But first a couple words on Binance. This is imho one of the most dodgy exchanges in operation with probably the highest credit risk in the market. It’s founder Changpeng Zhao, started it in China and then progressively relocated around; first Japan, then HK, then apparently Malta, then honestly who knows where? The reality is CZ currently lives out of a suitcase with no one quite sure where he really is, as he scampers around the world to stay just out of reach of authorities. He is a China exile following his branding as a “pro-bourgeois” intellect and has been named in a lawsuit against Binance alleging that Binance is involved in facilitating large scale money laundering.
Binance also plays a significant roll in the Tether Ponzi, in that it allows Tether to be used as cross collateral for BTC. Binance users can “stake” their BTC, which has high transaction fees or whose sale might trigger CGT events, for Tether, which they can borrow for 0% interest and then use to purchase other cryptos, like…. BNB or Binance coin (more of this later).

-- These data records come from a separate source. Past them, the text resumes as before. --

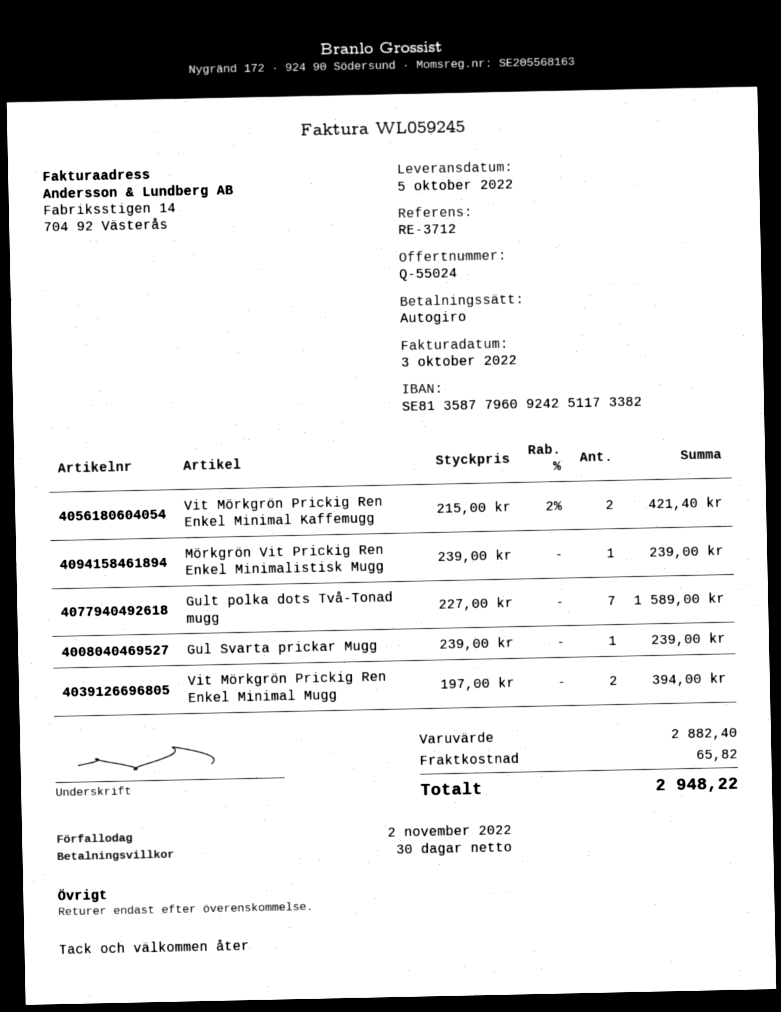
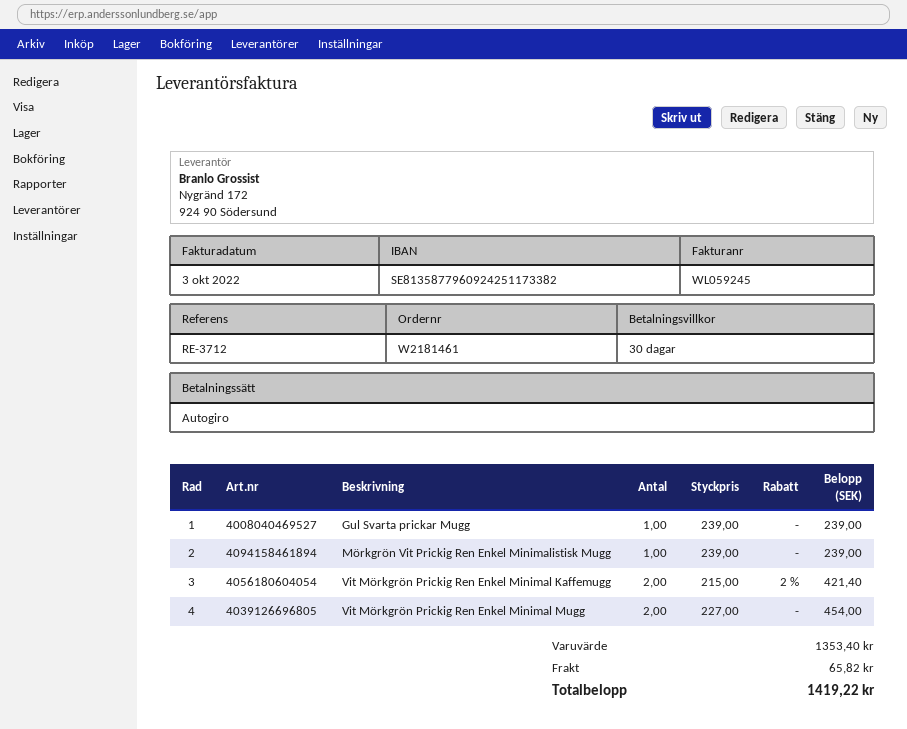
Gult polka dots Två-Tonad mugg: 7 x 227.00 = 1589.00 -> none
Vit Mörkgrön Prickig Ren Enkel Minimal Mugg: 2 x 197.00 = 394.00 -> 2 x 227.00 = 454.00
subtotal: 2882.40 -> 1353.40
total: 2948.22 -> 1419.22

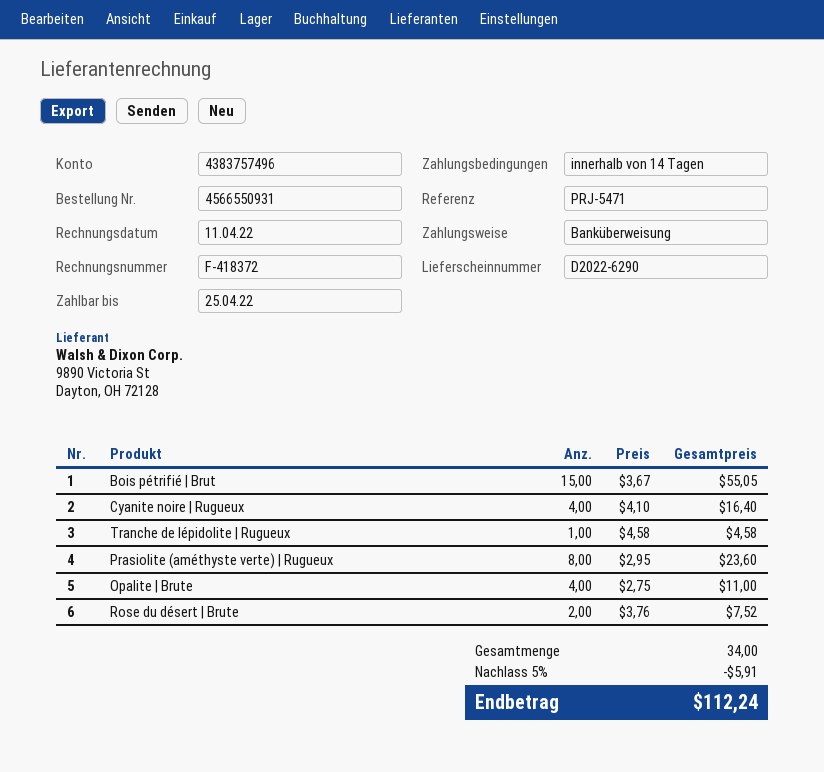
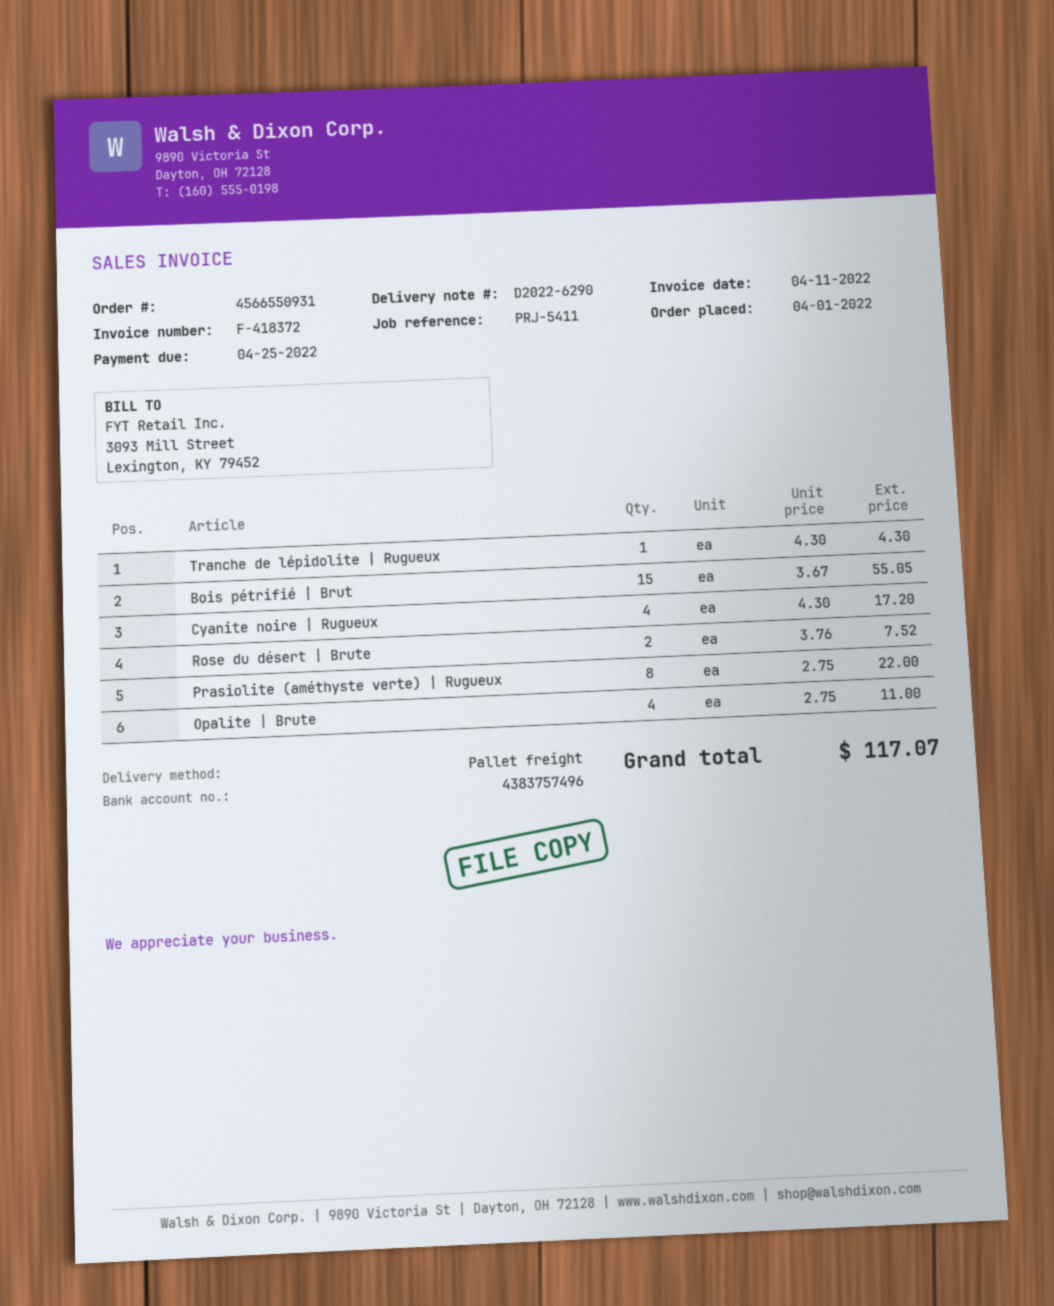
reference: PRJ-5471 -> PRJ-5411
Cyanite noire | Rugueux: 4 x 4.10 = 16.40 -> 4 x 4.30 = 17.20
Tranche de lépidolite | Rugueux: 1 x 4.58 = 4.58 -> 1 x 4.30 = 4.30
Prasiolite (améthyste verte) | Rugueux: 8 x 2.95 = 23.60 -> 8 x 2.75 = 22.00
discount: 5% = 5.91 -> none
total: 112.24 -> 117.07

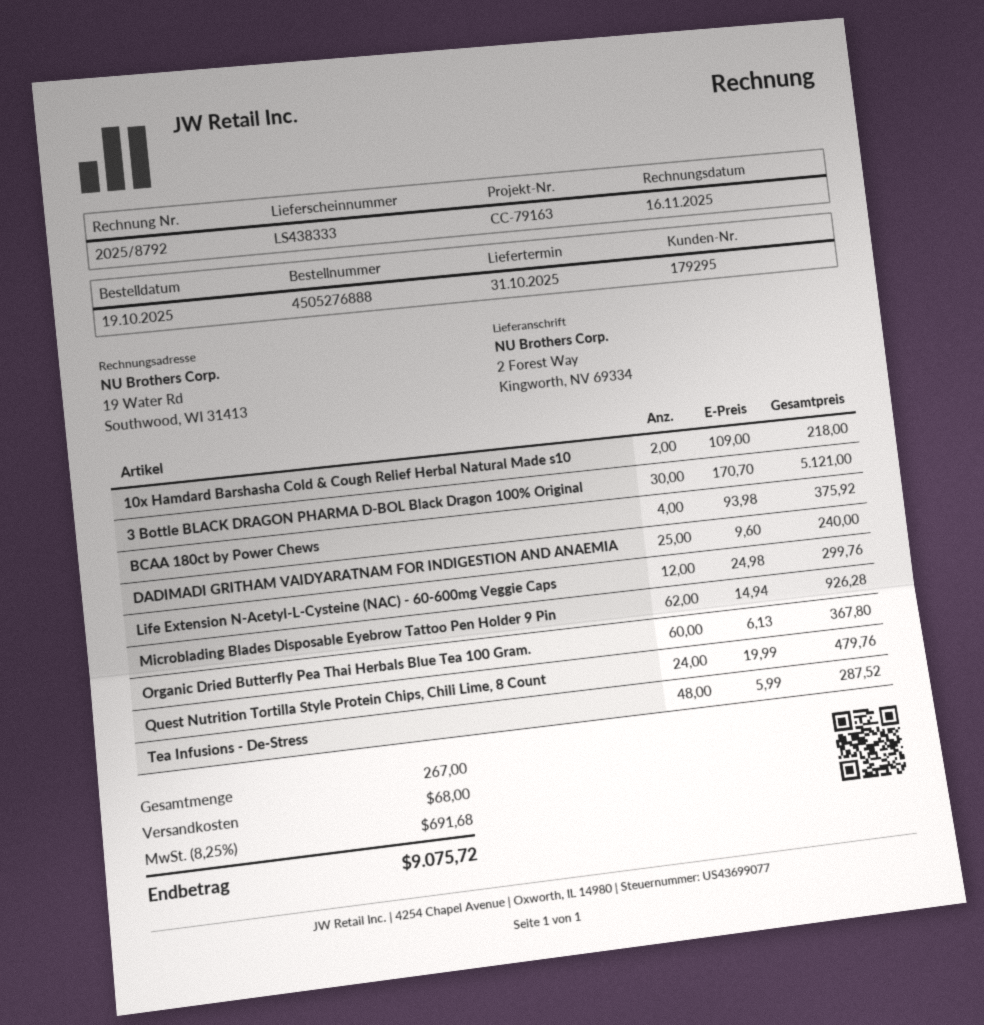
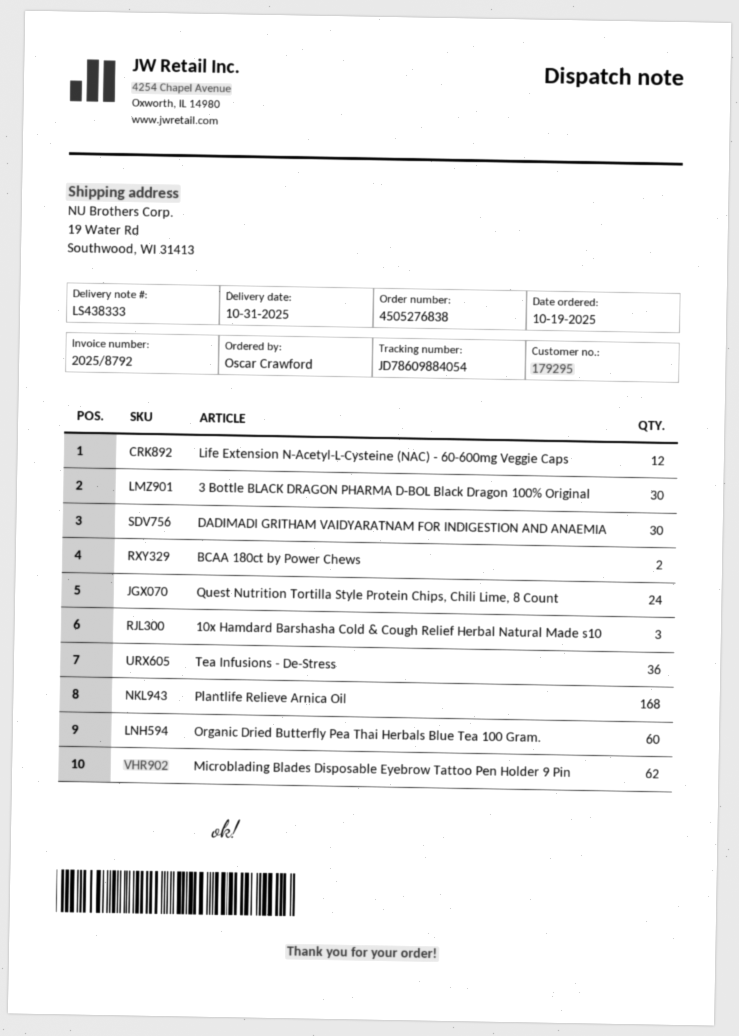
order number: 4505276888 -> 4505276838
ship to: 2 Forest Way, Kingworth, NV 69334 -> 19 Water Rd, Southwood, WI 31413
10x Hamdard Barshasha Cold & Cough Relief Herbal Natural Made s10: 2 -> 3
BCAA 180ct by Power Chews: 4 -> 2
DADIMADI GRITHAM VAIDYARATNAM FOR INDIGESTION AND ANAEMIA: 25 -> 30
Tea Infusions - De-Stress: 48 -> 36
Plantlife Relieve Arnica Oil: none -> 168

If you check out the BTC traded volume on a site like Bitcoinwisdom and compare it to the last boom that occurred in 2017 you’ll notice that this boom has taken place on much, much lower BTC volumes. This has been part of the reason – BTC is being bought up and ‘staked’ for Tether, and then on traded into other cryptos. So the same dynamic with DeFi staking reducing liquidity is also at play in the BTC market.
But back to BNB, BSC and all the various BSC tokens.
BNB is Binance Coin and was launched in 2019 to facilitate fast, decentralised trading on Binance’s decentralised exchanges. With limited liquidity in the face of rapidly rising demand (using the coin delivered perks like lower exchange fees) and an industry tendency to HODL, meant that BNB rapidly appreciated in price. However while BNB was a state based or ETH style coin, it was a bare-bones network that focused on transactions speed and sacrificed broader utility like smart contract features which can’t be performed on that chain.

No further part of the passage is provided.